Researchers at RNI have completed a ten-person trial study of the potentially groundbreaking treatment, with a goal to expand on human studies in 2024. The pill, which can track a patient’s heart rate, blood pressure, and lung activity, has received positive reviews based on early results.
“We have this vital monitoring pill, which is able to wirelessly monitor vital signs from the gastro-intestinal tract,” said WVU Rockefeller Neuroscience Director of Addictions Research Dr. James Mahoney. “So similar to a smart watch, but it’s actually stored in the GI.”
The overdose-detecting “smart pill” is about the size of an atypical over-the-counter pill that allows you to track the vitals of a patient within minutes of ingestion. The pill would be able to determine ailments as it passes through the gastro-intestinal system, with the ability to find the causes of anything discovered through the process. Based on early studies, Mahoney reported that the pill is able to sync with medical technology with ease, with the only concern coming from its ability to stay in the body to determine health over a longer time frame. The studies found the pill had little to no aftereffects on patients who participated in the study.
“The data can be wirelessly transmitted using like a wand, and we’re able to do that nearly immediately,” said Mahoney.
According to Mahoney, the “smart pill” is going through its trial phase with the help of volunteer patients at the Center for Open Healing. The trial is being used to not only determine if it can stay in the gastro-intestinal tract for longer than a week but also to see if it can be used as an opioid overdose treatment.
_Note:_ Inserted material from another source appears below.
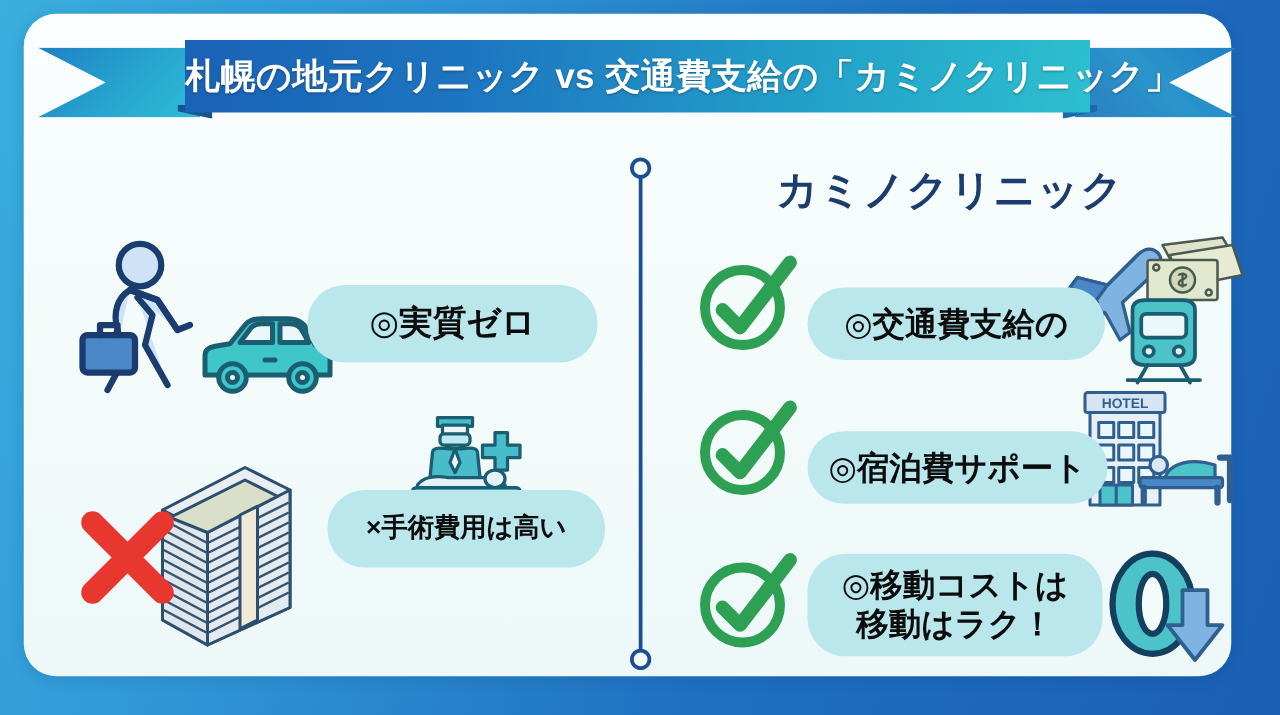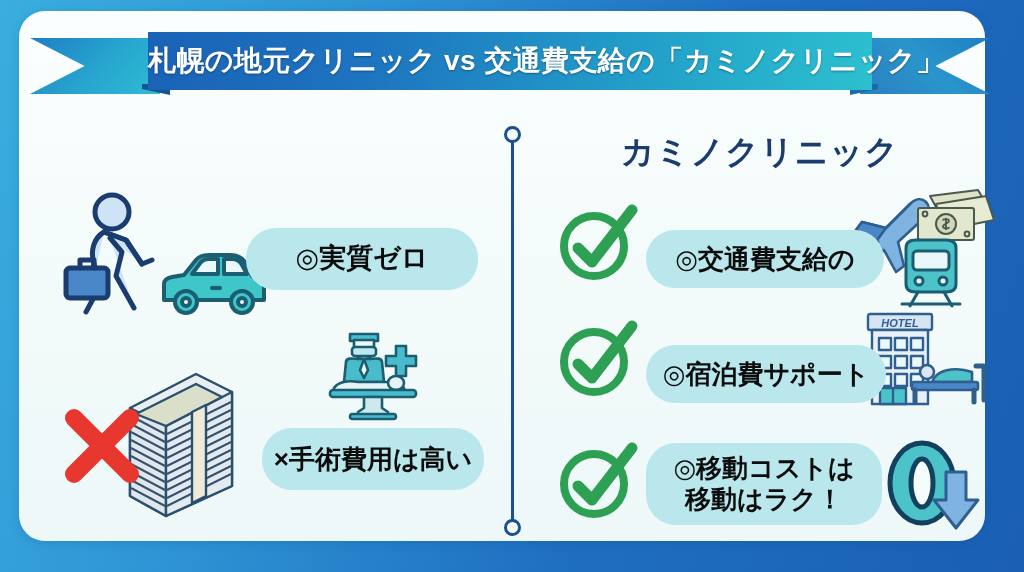"HOTEL" #icon-hotel { font-style: italic -> none }
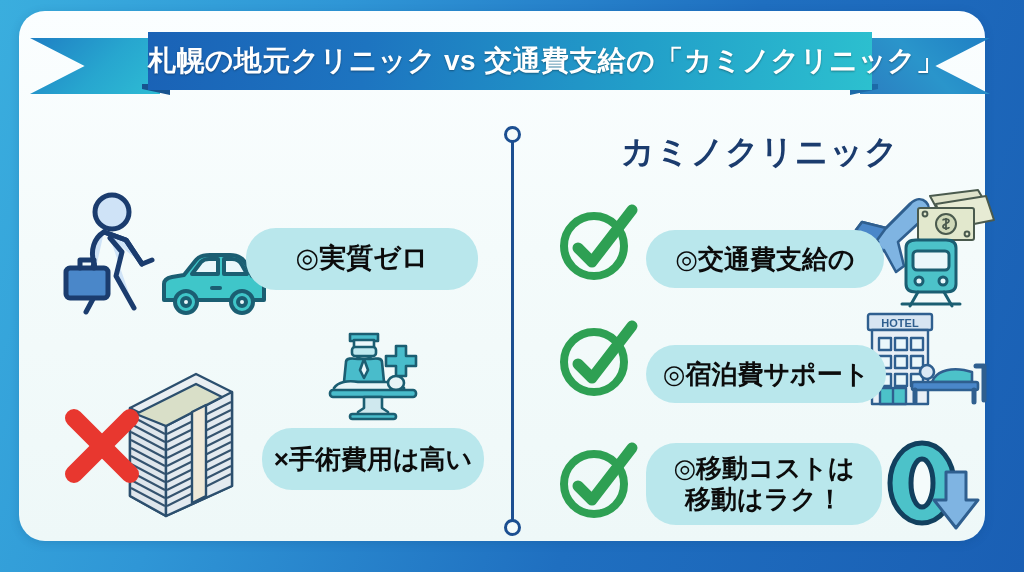"×手術費用は高い" #pill-left-2 { font-size: 26px -> 21px; top: 428px -> 392px }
If the pill is able to track lung activity and stays in a patient’s body for more than a week, the hope is that it can track vitals that are commonly affected by opioid overdoses.
“What we’re going to do is move on to what we call a closed-loop system,” said Mahoney. “So when respiration is decreased, what we’re going to do then is once the threshold hits, it’ll be able to release a overdose reversal medication,” he said.
Once the longer-term trials are complete, Mahoney says the plan is to shoot for Food and Drug Administration (FDA) approval within the next few years. Before that happens, Mahoney acknowledged that there still needs to be expanded human trials that must be undertaken before they are approved on a federal level. With a successful ten-person study already in the books and another schedule before the end of 2023, the WVU Rockefeller Neuroscience Institute is ready to see how this revolutionary treatment for opioid abuse can be used on a large scale.
“And once we get to the point where we’re looking at where it deploys or releases the opioid overdose reversal agent, that’s going to be run on a much larger sample before it goes to the FDA,” said Mahoney.